I haven't seen it for sale online, but Plant Delights does have a Musa sikkimensis 'Bengal Tiger' that is similar, but with more pronounced coloring. Check it out here.

Read about 'Bengal Tiger' on Plant Lust here.

And because I can't be bothered with recapping, read a whole bunch of historical and cultural stuff about Musa sikkimensis 'Red Tiger' here.

Now that winter is on the way, it's time to start filling up that south-facing window with all my other tender plants. We don't actually have a frost or freeze in the short-range forecast, but it's that time of year. We will have one soon, so I might as well get started.

'My Favorite Plant in the Garden' is a meme hosted by Loree at the blog danger garden. Check it out here, where other bloggers have left links in the comments to their favorite plant posts as well.


  1. Very nice! I thought mine had died over last winter planted outside, but it came back. It was just a little late for the party.
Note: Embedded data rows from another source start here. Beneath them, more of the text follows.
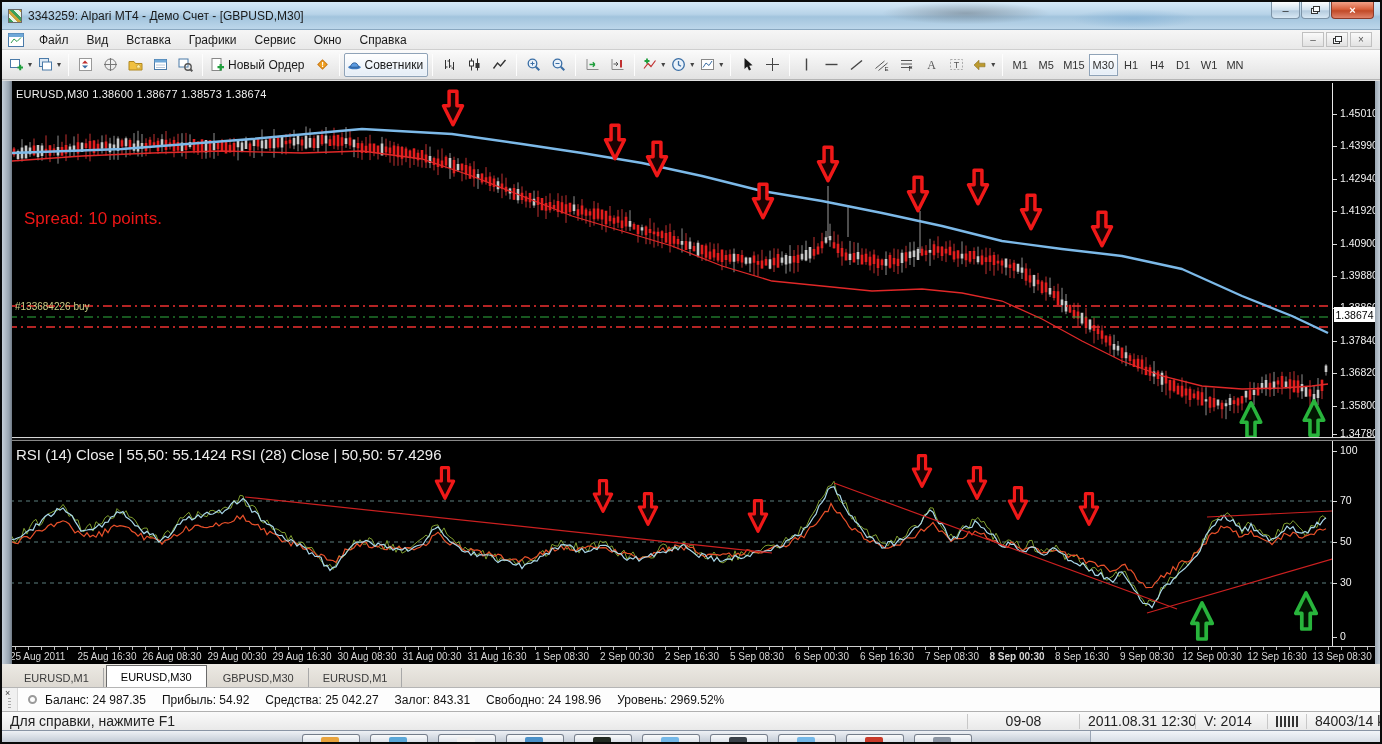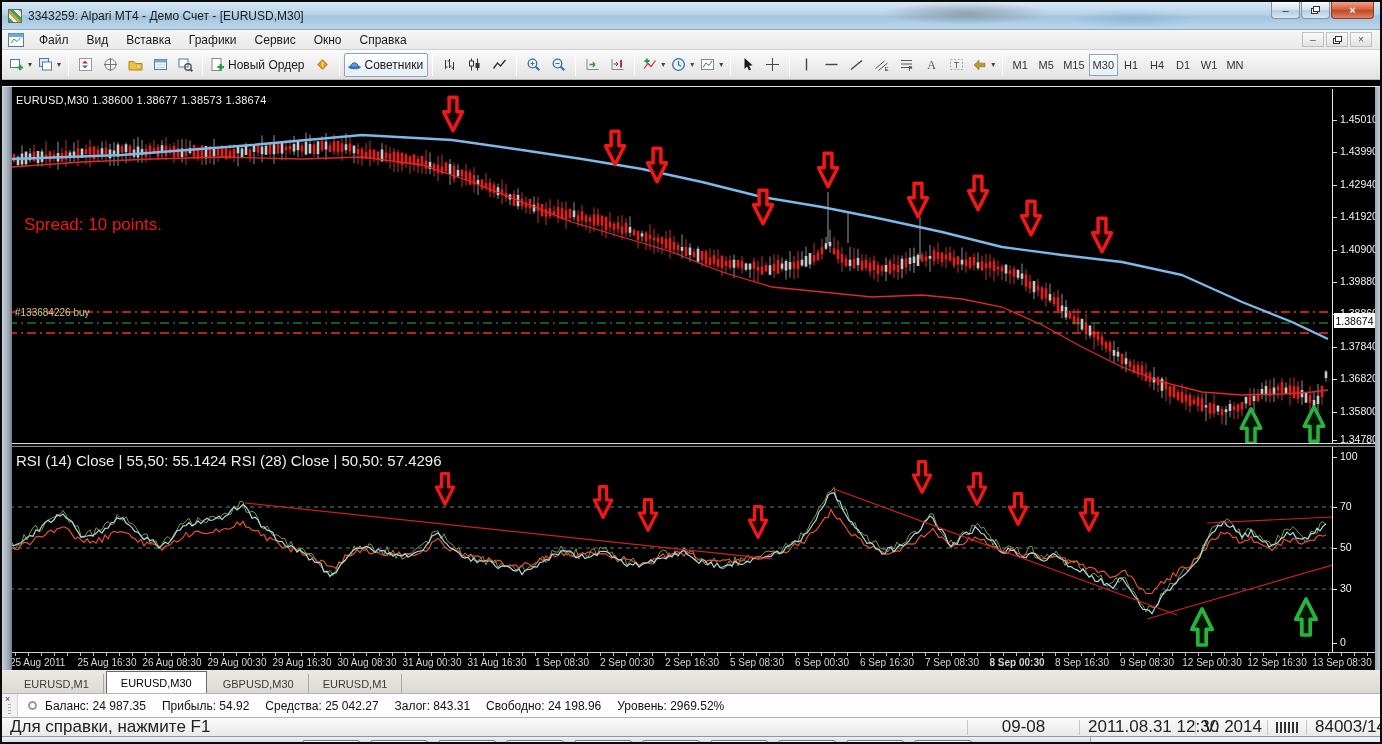"3343259: Alpari MT4 - Демо" span.title-text { text: EURUSD,M30 -> GBPUSD,M30 }
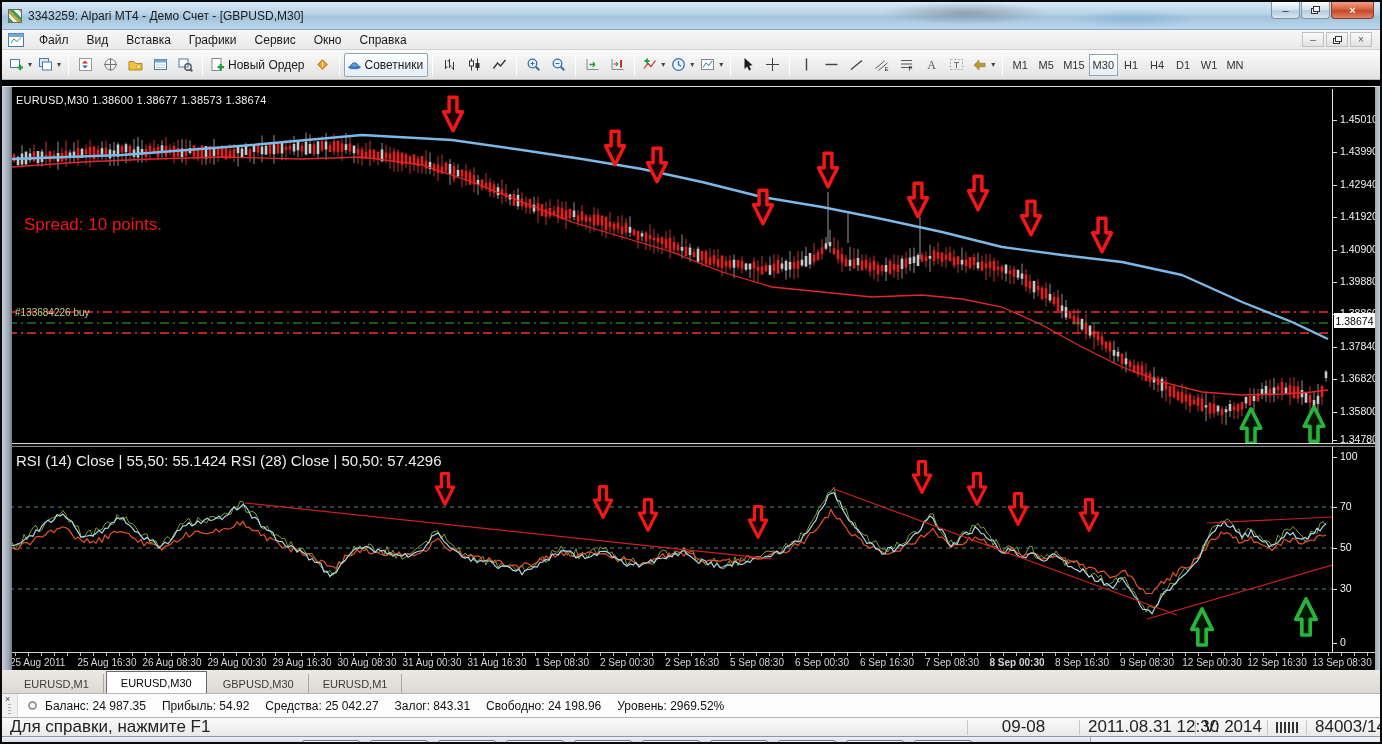"EURUSD,M30 1.38600 1.38677 1.38573" .workspace { margin-top: 6px -> none }
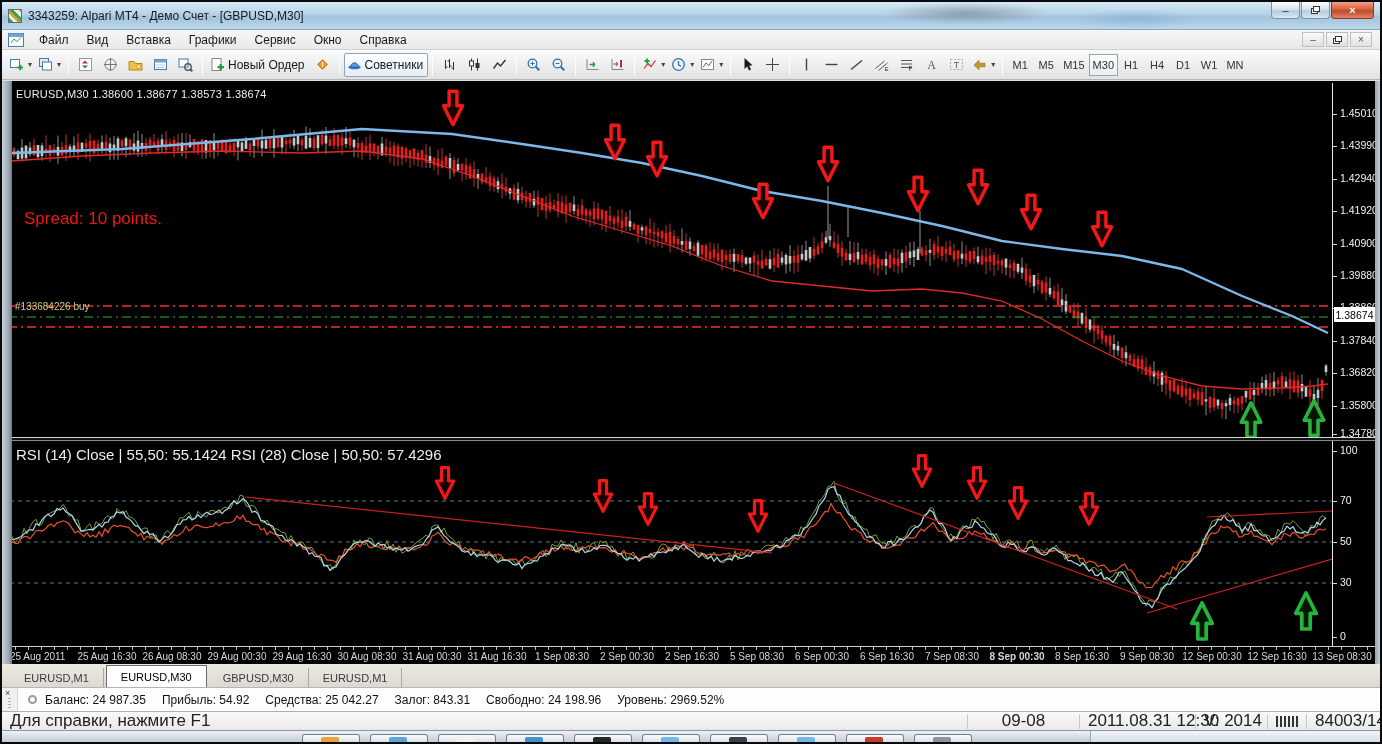"Для справки, нажмите F1" .statusbar { font-size: 17px -> 14px }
  2. You're a brave woman (but we knew that), keeping a tiger in your house. It looks right at home.

  3. Your dining room will soon look like the one in my Guatemalan host family's house. All you need is a parrot!

  4. I know bananas and other tropicals are all the rage, but I'll just enjoy them in yours and other's gardens. Good luck with your plant babies.

  5. I'm sure with your green thumbs, it will not only survive but thrive in your south-facing window. Great looking banana!

  6. Beautiful fav!

    If it does start to look a little sad I bet you could successfully overwinter it dormant. Just stop watering and put it in a dark room (basement?). I know many people who do that with Ensete maurelii, they go on to achieve monster size in the summer.

  7. Yay for a good looking banana that's a toughie too that carried even with root pruning! It wouldn't have been a problem anyway apart from its temporary sulking. By keeping it under cover in the winter you start off its life outdoors next year with a tall stem already.

  8. It seems like a tough plant, and how cool to have a banana plant indoors. The streaks on the leaves do look more red in the clock photo. I'm trying to picture it in the house as it gets taller.

  9. Ah! Now, once again, I regret that I didn't pick up that banana tree at the local botanic garden's fall plant sale.

  10. I'd love to be able to grow a plant indoors but our windows are tinted and the plants don't receive enough direct light to thrive. Will your tree actually grow bananas?

  11. I bet it won't drop a single leaf and will continue growing all winter only a little bit more slowly. Bananas are way cool plants and I'm glad we got this one. Thanks for reminding me to pull mine inside!